Я убирала голыми руками. Осколки врезались в кожу, оставляя порезы. Кровь смешивалась с водой, которую я вытирала тряпкой. К концу уборки обе мои ладони были изрезаны. Я сжимала и разжимала пальцы, и из ран сочилась прозрачная сукровица.
— Можно мне обработать? — спросила я тихо.
Корнелиус посмотрел на мои руки.
— Нет.
Весь день я работала с открытыми ранами. Полоскала бельё — и соль из порошка жгла порезы так, что я кусала губы до крови. Натирала серебро — и ткань въедалась в ранки, раздирая их заново. Мыла полы — и вода с хлоркой попадала в каждую царапину, заставляя меня шипеть от боли.
К семи часам мои руки превратились в два куска мяса. Пальцы распухли, кожа вокруг порезов покраснела и горела. Я не могла сжать кулак. Я не могла взять ничего, не застонав.
— Достаточно, — сказал Корнелиус. — Майкл ждёт тебя.

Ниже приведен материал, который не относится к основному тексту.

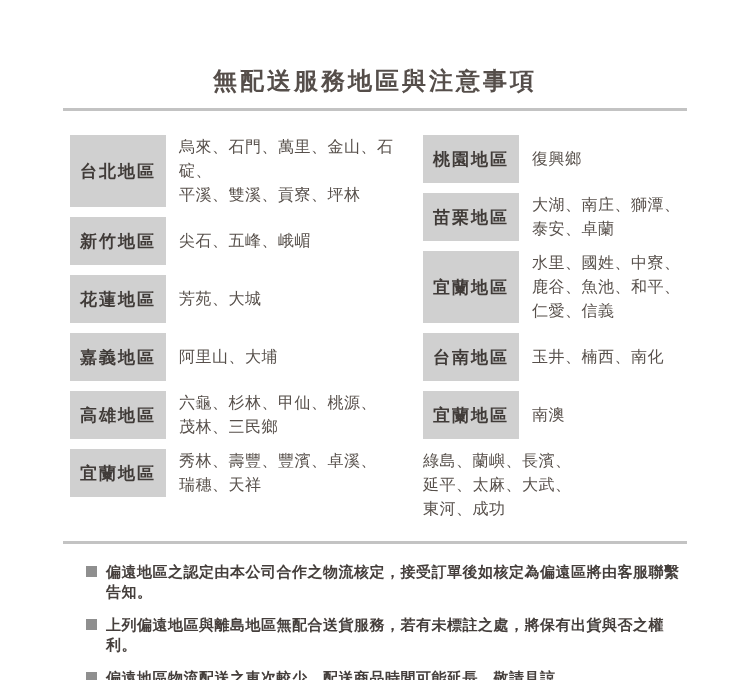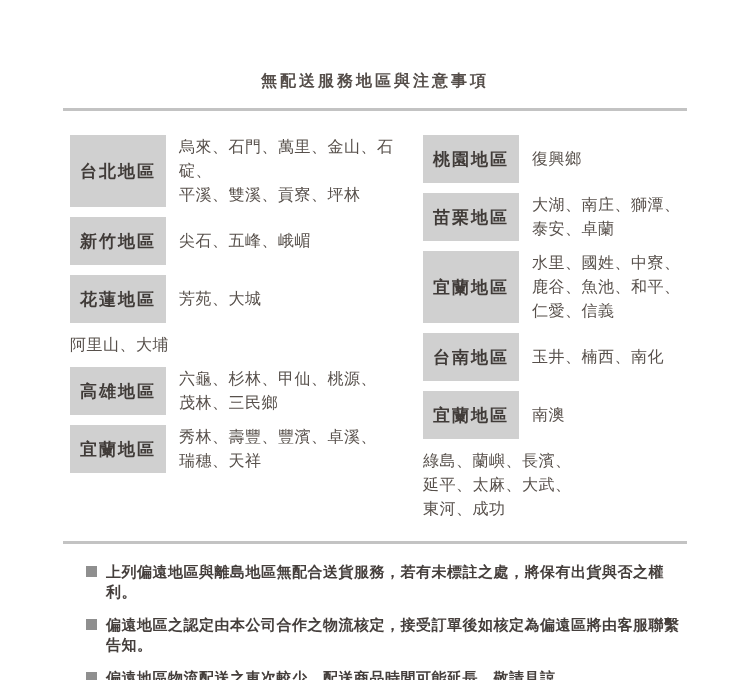--- a/index.html
+++ b/index.html
@@ -13,7 +13,7 @@
 
   .title {
     text-align: center;
-    font-size: 16px;
+    font-size: 24px;
     font-weight: bold;
     letter-spacing: 3px;
     line-height: 30px;

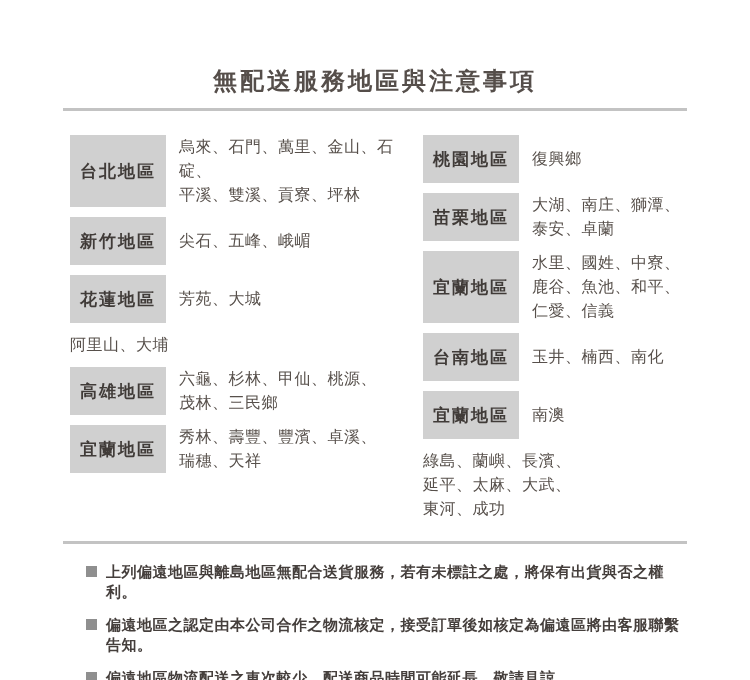--- a/index.html
+++ b/index.html
@@ -109,6 +109,7 @@
   </div>
 
   <div class="row">
+    <div class="region-label">嘉義地區</div>
     <div class="region-areas">阿里山、大埔</div>
   </div>
 

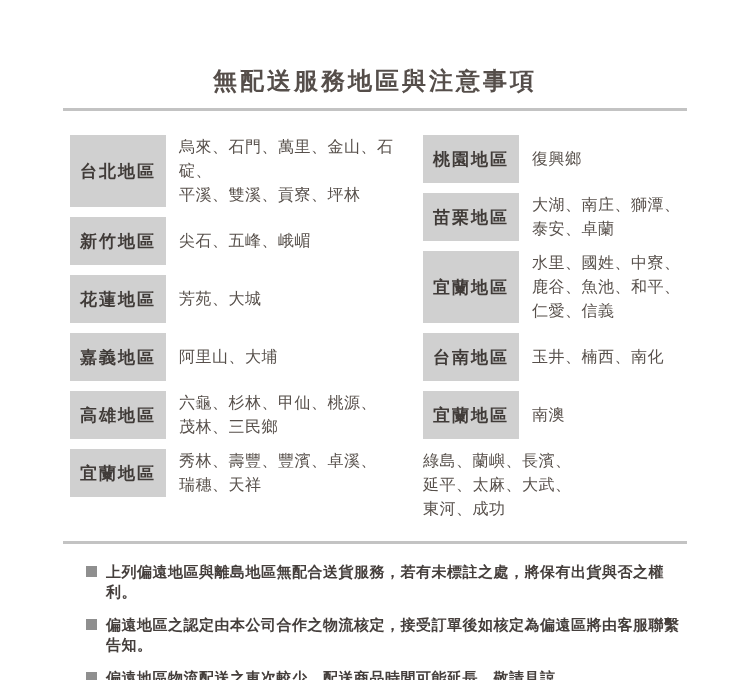--- a/index.html
+++ b/index.html
@@ -167,12 +167,12 @@
   <div class="notes" id="notes">
   <div class="note">
     <span class="bullet"></span>
-    <span class="note-text">上列偏遠地區與離島地區無配合送貨服務，若有未標註之處，將保有出貨與否之權利。</span>
+    <span class="note-text">偏遠地區之認定由本公司合作之物流核定，接受訂單後如核定為偏遠區將由客服聯繫告知。</span>
   </div>
 
   <div class="note">
     <span class="bullet"></span>
-    <span class="note-text">偏遠地區之認定由本公司合作之物流核定，接受訂單後如核定為偏遠區將由客服聯繫告知。</span>
+    <span class="note-text">上列偏遠地區與離島地區無配合送貨服務，若有未標註之處，將保有出貨與否之權利。</span>
   </div>
 
   <div class="note">

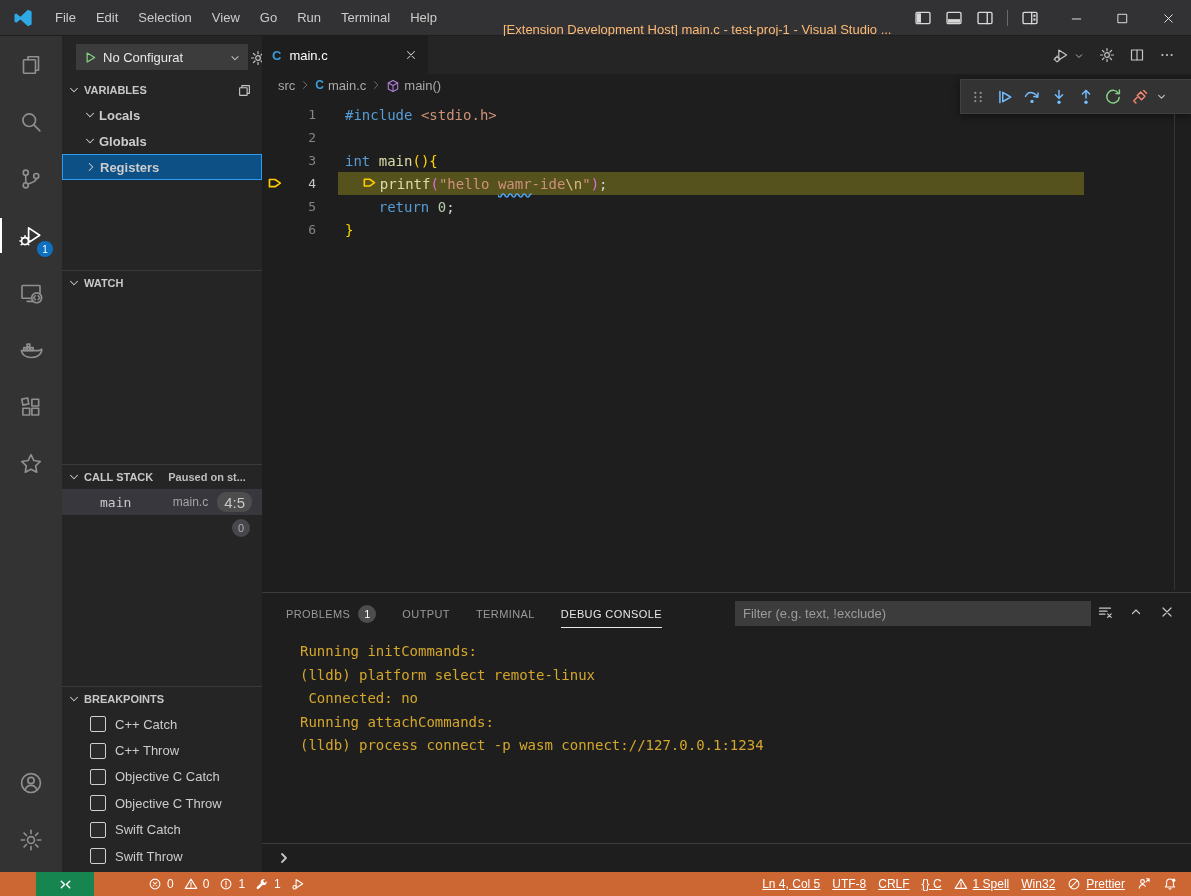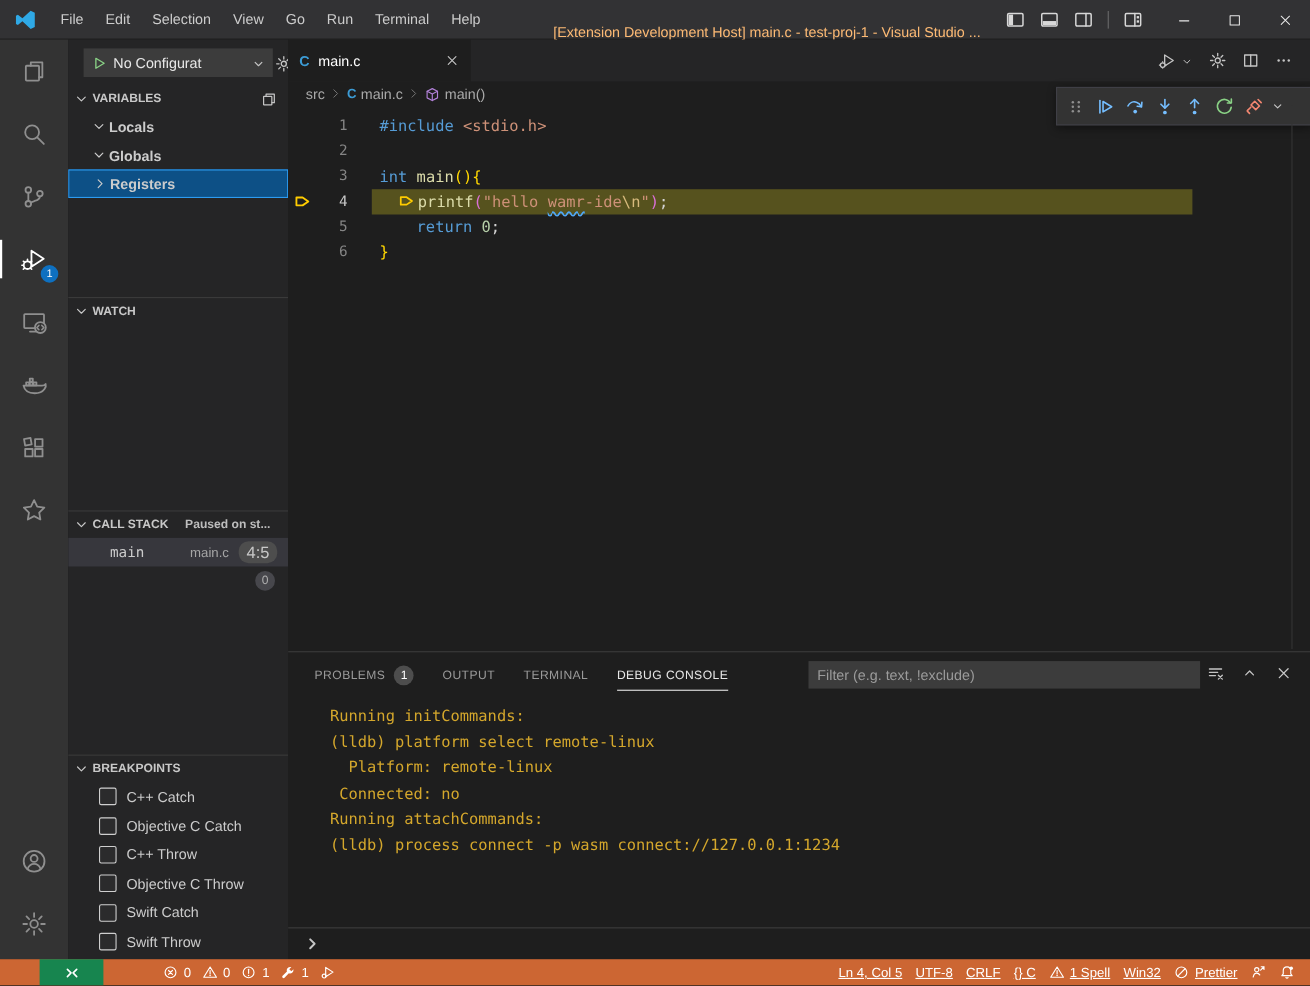--- a/index.html
+++ b/index.html
@@ -516,7 +516,7 @@
           <path d="M4 4l8 8M12 4l-8 8"></path>
         </svg></span>
     </div>
-  <div id="console"><div>Running initCommands:</div><div>(lldb) platform select remote-linux</div><div>  Platform: remote-linux</div><div> Connected: no</div><div>Running attachCommands:</div><div>(lldb) process connect -p wasm connect://127.0.0.1:1234</div></div>
+  <div id="console"><div>Running initCommands:</div><div>(lldb) platform select remote-linux</div><div> Connected: no</div><div>Running attachCommands:</div><div>(lldb) process connect -p wasm connect://127.0.0.1:1234</div></div>
   <div id="prompt-row">
     <span id="prompt-chevron"><svg class="ic " width="16" height="16" viewBox="0 0 16 16" fill="none" stroke="currentColor" stroke-width="1.8" stroke-linecap="round" stroke-linejoin="round">
           <path d="M6 4l4 4-4 4"></path>

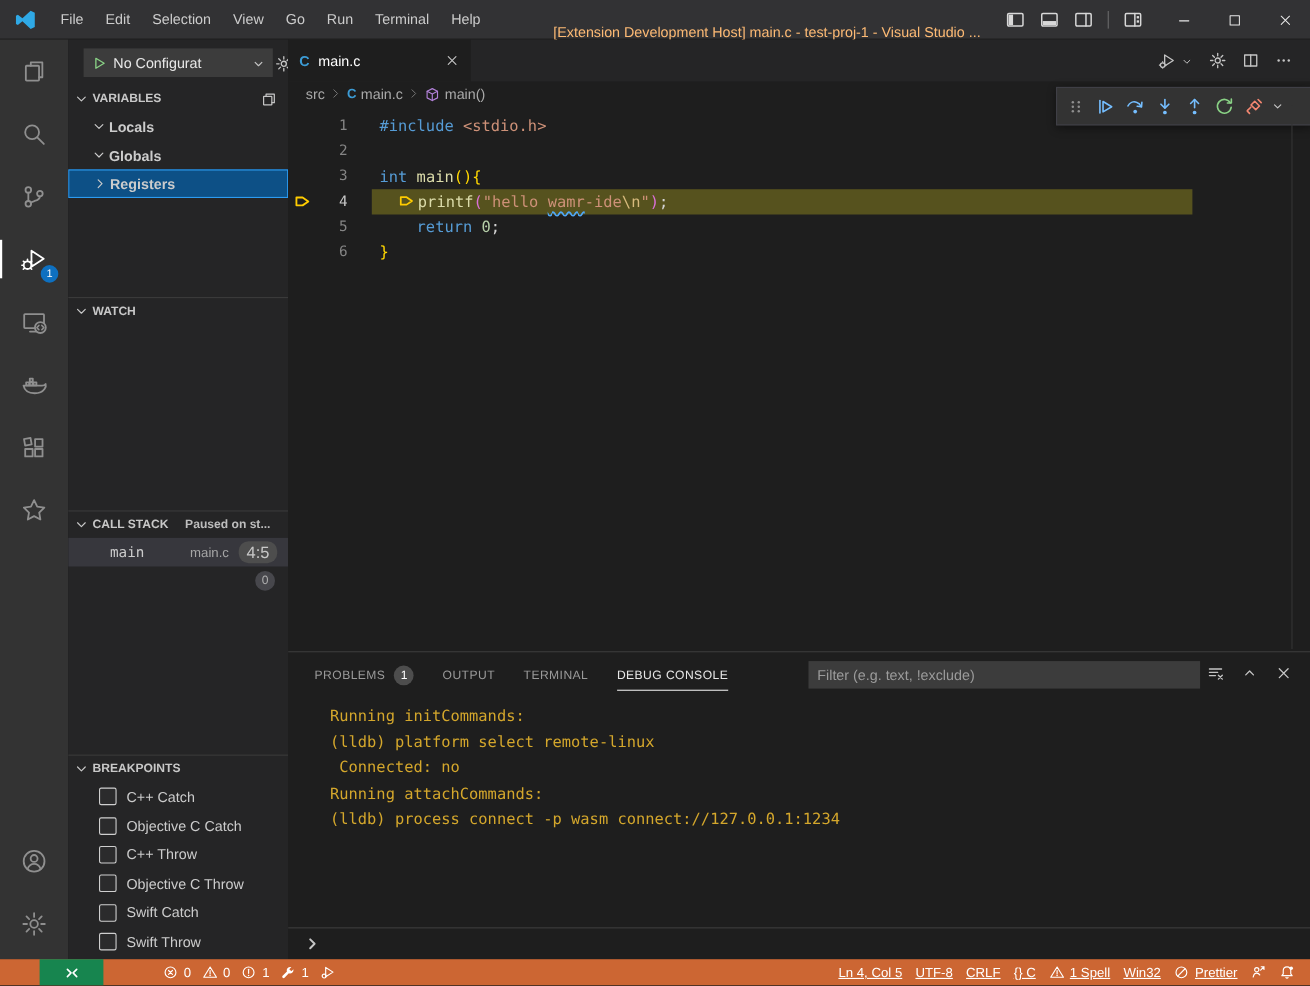--- a/index.html
+++ b/index.html
@@ -337,11 +337,11 @@
         </div>
         <div class="bp-row">
           <span class="bp-box"></span>
-          <span>Objective C Catch</span>
+          <span>C++ Throw</span>
         </div>
         <div class="bp-row">
           <span class="bp-box"></span>
-          <span>C++ Throw</span>
+          <span>Objective C Catch</span>
         </div>
         <div class="bp-row">
           <span class="bp-box"></span>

Он привёл меня в подвал. Не в ту комнату, где были козлы. В другую. Глубже. Туда, где пахло сыростью, плесенью и чем-то металлическим. Я никогда здесь не была.
Посередине комнаты стоял стул. Не обычный — железный, с подлокотниками и ремнями. Рядом — стол с инструментами. На стене — провода, какие-то щитки, лампочки. В углу — ведро с водой.
Майкл уже был там. Он стоял у стола, спиной ко мне, и что-то перебирал.
— Раздень её, — сказал он, не оборачиваясь.
Корнелиус шагнул ко мне. Я попятилась, упёрлась в стену.
— Нет, — прошептала я. — Пожалуйста, нет.
Корнелиус схватил меня за воротник платья и рванул вниз. Сатин треснул, пуговицы разлетелись. Платье упало к ногам. Он снял с меня бельё — грубо, не глядя. Я стояла перед ними голая, прижимая руки к груди, трясясь от холода и страха.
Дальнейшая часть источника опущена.